One wonders if he might have been reexposed to streptococcus after the initial penicillin; and, while he didn't subsequently develop clinical pharyngitis, GAS reacquisition may have triggered an antibody response that cross-reacted with neural tissues.
The theory that if you can prevent GAS stimulus, you may prevent neuropsychiatric symptoms is supported by a prospective study published in 2002 by Marie Lynd Murphy, M.D., and Michael Pichichero, M.D. (Arch. Pediatr. Adolesc. Med. 2002;156:356-61).
Both the diagnosis and empiric treatment of PANDAS are still controversial. It seems to me that an antibiotic trial could be justified in the face of symptoms that are quite lifestyle altering for the child and family—even if only some of the small subset with evidence of GAS improve.
However, I'm not yet ready to give intravenous immunoglobulin or order plasmapheresis without a defined investigational protocol.
▸ Fever and petechiae. We immediately think of meningococcemia in a child with fever and petechiae (and so we should), even though GAS is actually more likely. Ray Baker, M.D., and his colleagues found Neisseria meningitides in 13 (6.8%) of 190 children with fever and petechial rash (8/13 had meningitis), compared with GAS in 10%. No pathogen was found in 72% (Pediatrics 1989;84:1051-5).
Using these data can be tricky. I think we should consider GAS in relatively well-looking febrile children with only a few scattered petechiae and tonsillitis or pharyngitis. If a throat culture or rapid antigen test is positive, immediate hospitalization may not be necessary. Of course, hospitalization and full work-up are necessary if the child looks sick, has more than scattered petechiae or any purpura, or if meningococcus has been in the community lately.

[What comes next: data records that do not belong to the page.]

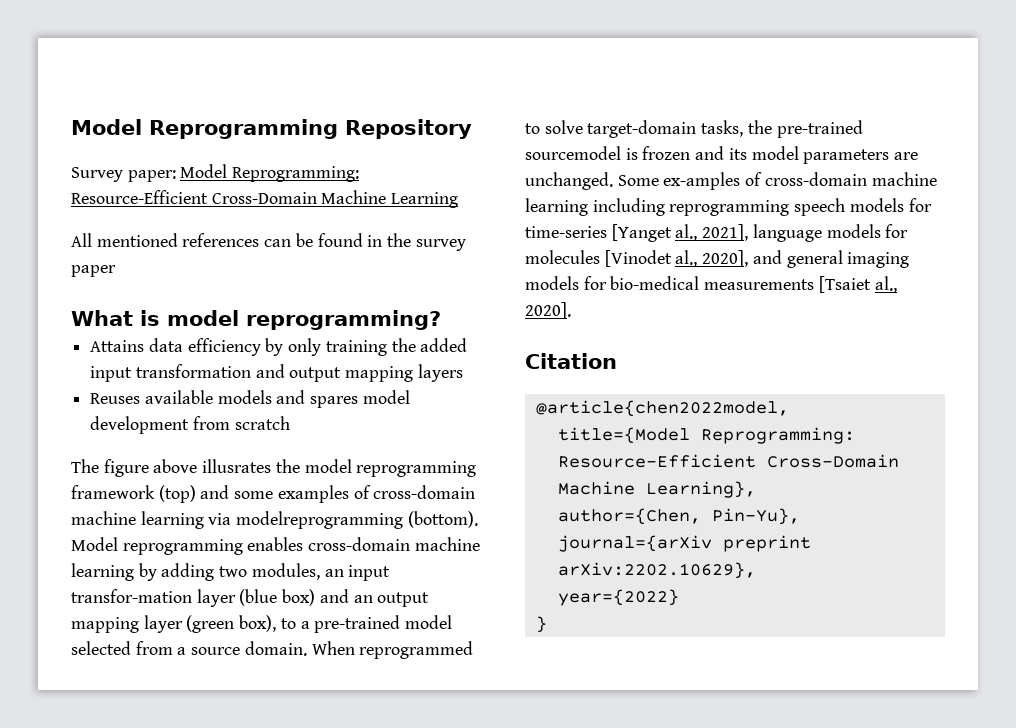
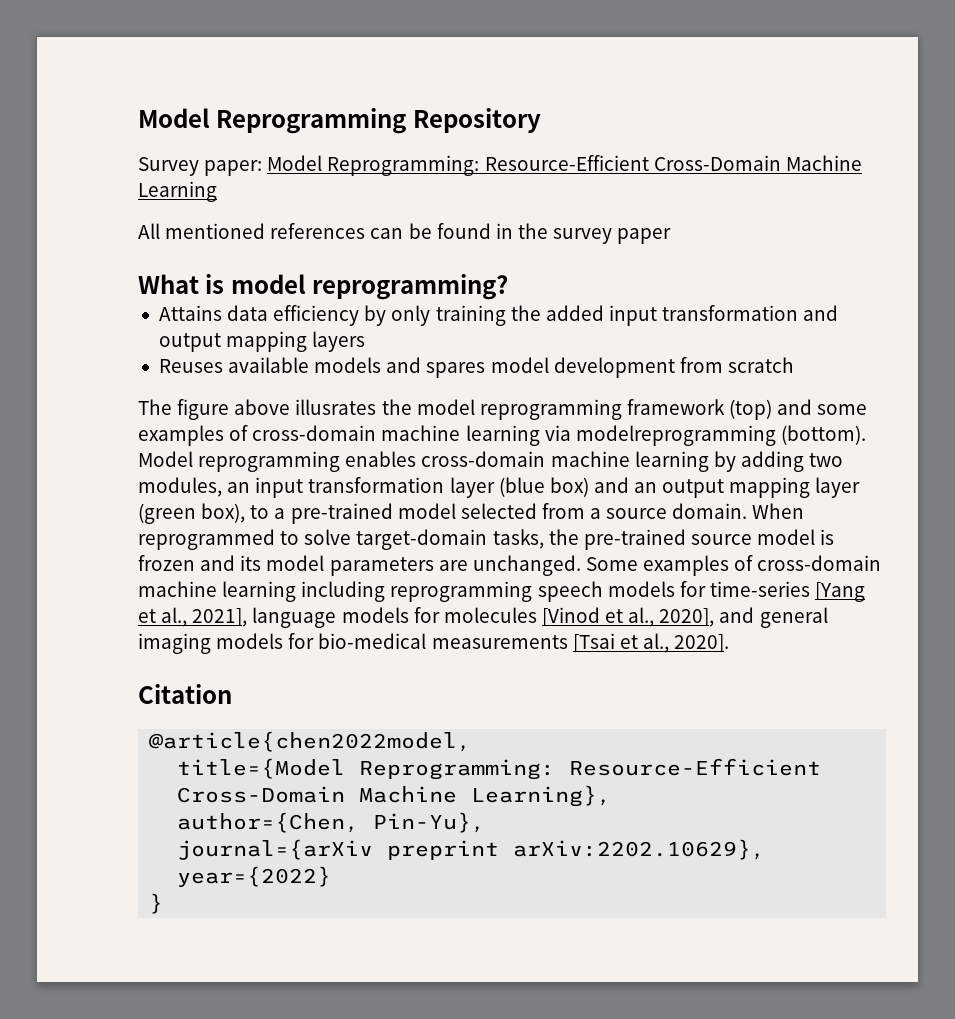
[71,589,192,603] transfor-mation -> [308,477,445,493] transformation
[525,146,621,160] sourcemodel -> [690,529,816,545] source model
[663,172,741,190] ex-amples -> [643,555,730,576] examples
[611,224,672,242] [Yanget -> [815,582,866,602] [138,609,156,623] [Yang et
[604,250,672,267] [Vinodet -> [541,607,624,626] [Vinod et
[818,276,871,293] [Tsaiet -> [572,633,638,652] [Tsai et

The main clinical use of these data may be to obtain a throat culture before starting antibiotics for presumed meningococcus in the fever/petechiae case.
▸Joint pain and fever. It seems that we are seeing more children who have fever, arthralgias and elevated sedimentation rates and C-reactive protein values, but who don't meet the Jones criteria for rheumatic fever. That doesn't mean they don't have poststreptococcal disease.
The Jones criteria for rheumatic fever, first established in 1944 and revised most recently in 1992 (JAMA 1992;268:2069-73), require evidence of antecedent GAS infection along with either two or more major criteria (carditis, polyarthritis, chorea, erythema marginatum, subcutaneous nodules), or one major criterion plus at least two minor criteria (fever, arthralgia, previous rheumatic fever or rheumatic heart disease, elevated acute phase reactants, prolonged PR interval).
This definition leaves us with a conundrum: what to do with the child who has two or more of the minor criteria but none of the major ones, particularly if the child has a single joint arthritis. These may be post-GAS syndromes. Or could the child have some other arthritis that coincidentally occurred following GAS?
Further, do these children need more than 10 days of penicillin (up to a year)? Without prophylaxis, some who initially had an autoimmune joint flare-up without classic carditis or polyarthritis may convert to full-blown rheumatic fever the next time they're exposed to GAS.
It seems reasonable to put such children on prophylaxis for 12 months, especially during the winter GAS season. If the joint symptoms recur on adequate GAS prophylaxis, you can be more confident that it's not due to GAS and therefore should be referred to a rheumatologist. If the child develops some evidence of valvular abnormality over the year of prophylaxis, then it's an atypical case of rheumatic fever.